▸ Task brief
Every line from the one with "Dread X Collection" through the end of the records below should be restated word for word, and nothing outside that span.

▸ Study material

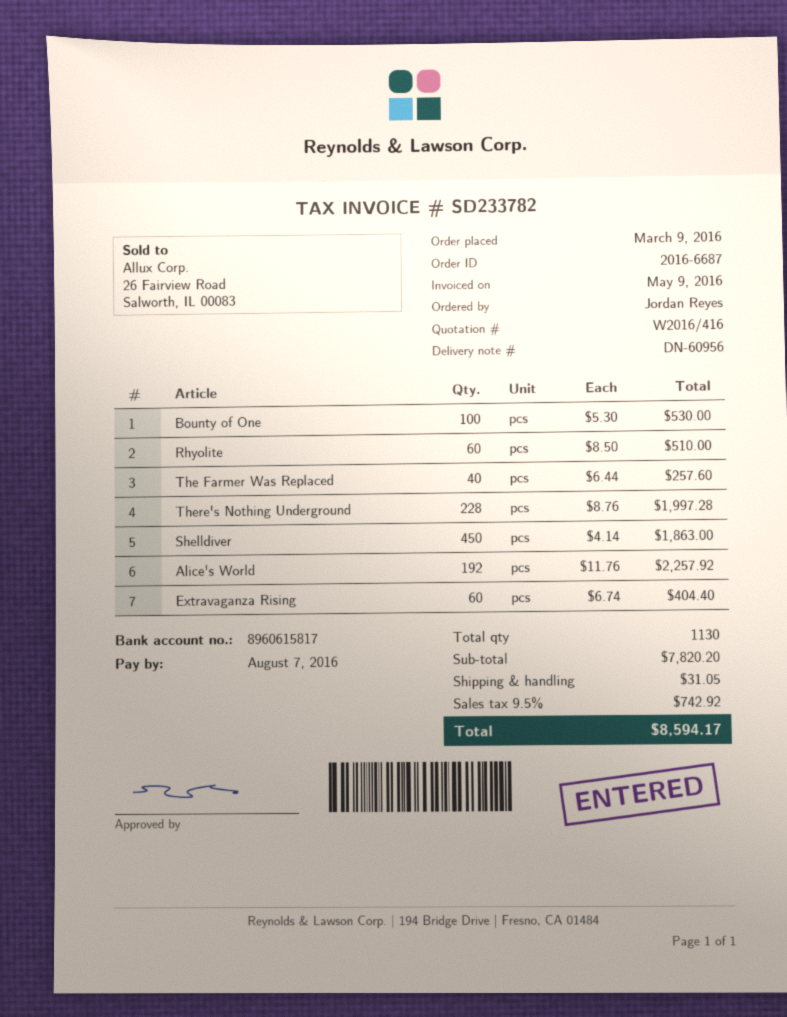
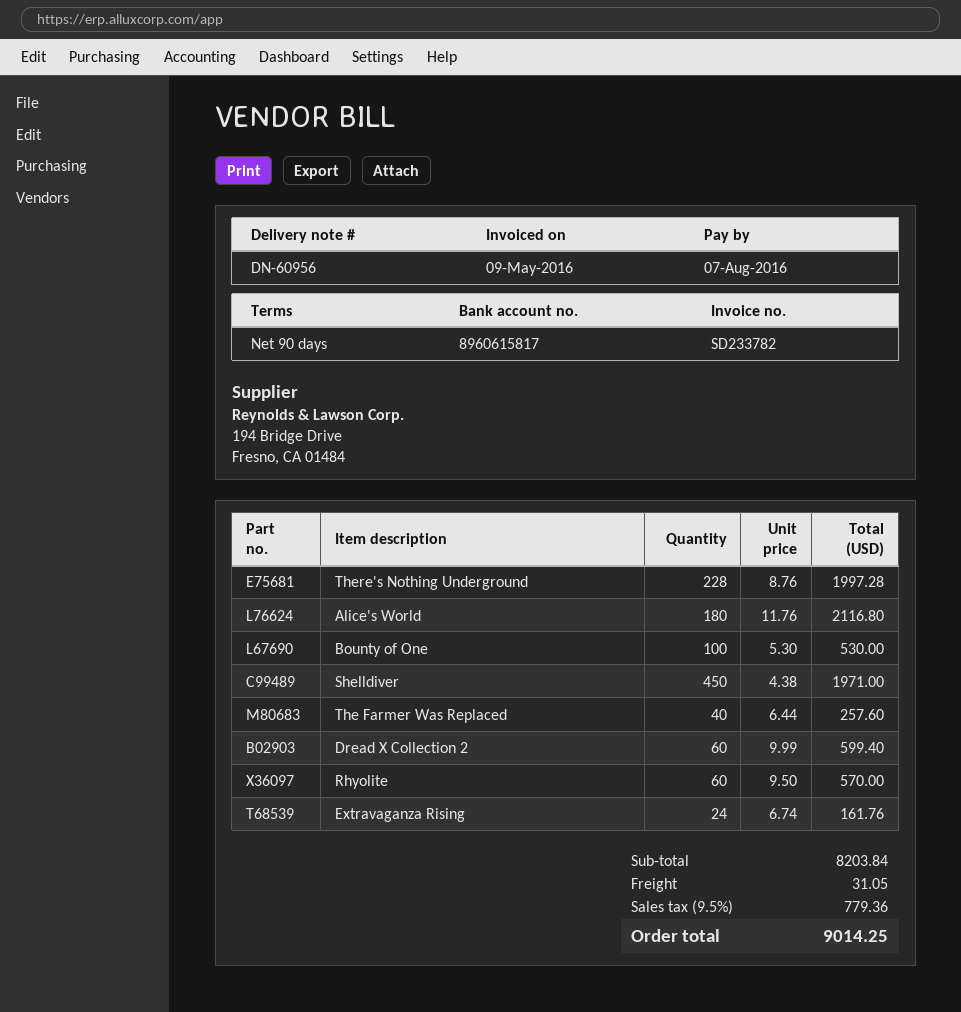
Rhyolite: 60 x 8.50 = 510.00 -> 60 x 9.50 = 570.00
Shelldiver: 450 x 4.14 = 1863.00 -> 450 x 4.38 = 1971.00
Alice's World: 192 x 11.76 = 2257.92 -> 180 x 11.76 = 2116.80
Extravaganza Rising: 60 x 6.74 = 404.40 -> 24 x 6.74 = 161.76
Dread X Collection 2: none -> 60 x 9.99 = 599.40
subtotal: 7820.20 -> 8203.84
tax: 9.5% = 742.92 -> 9.5% = 779.36
total: 8594.17 -> 9014.25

▸ Answer section
Dread X Collection 2: none -> 60 x 9.99 = 599.40
subtotal: 7820.20 -> 8203.84
tax: 9.5% = 742.92 -> 9.5% = 779.36
total: 8594.17 -> 9014.25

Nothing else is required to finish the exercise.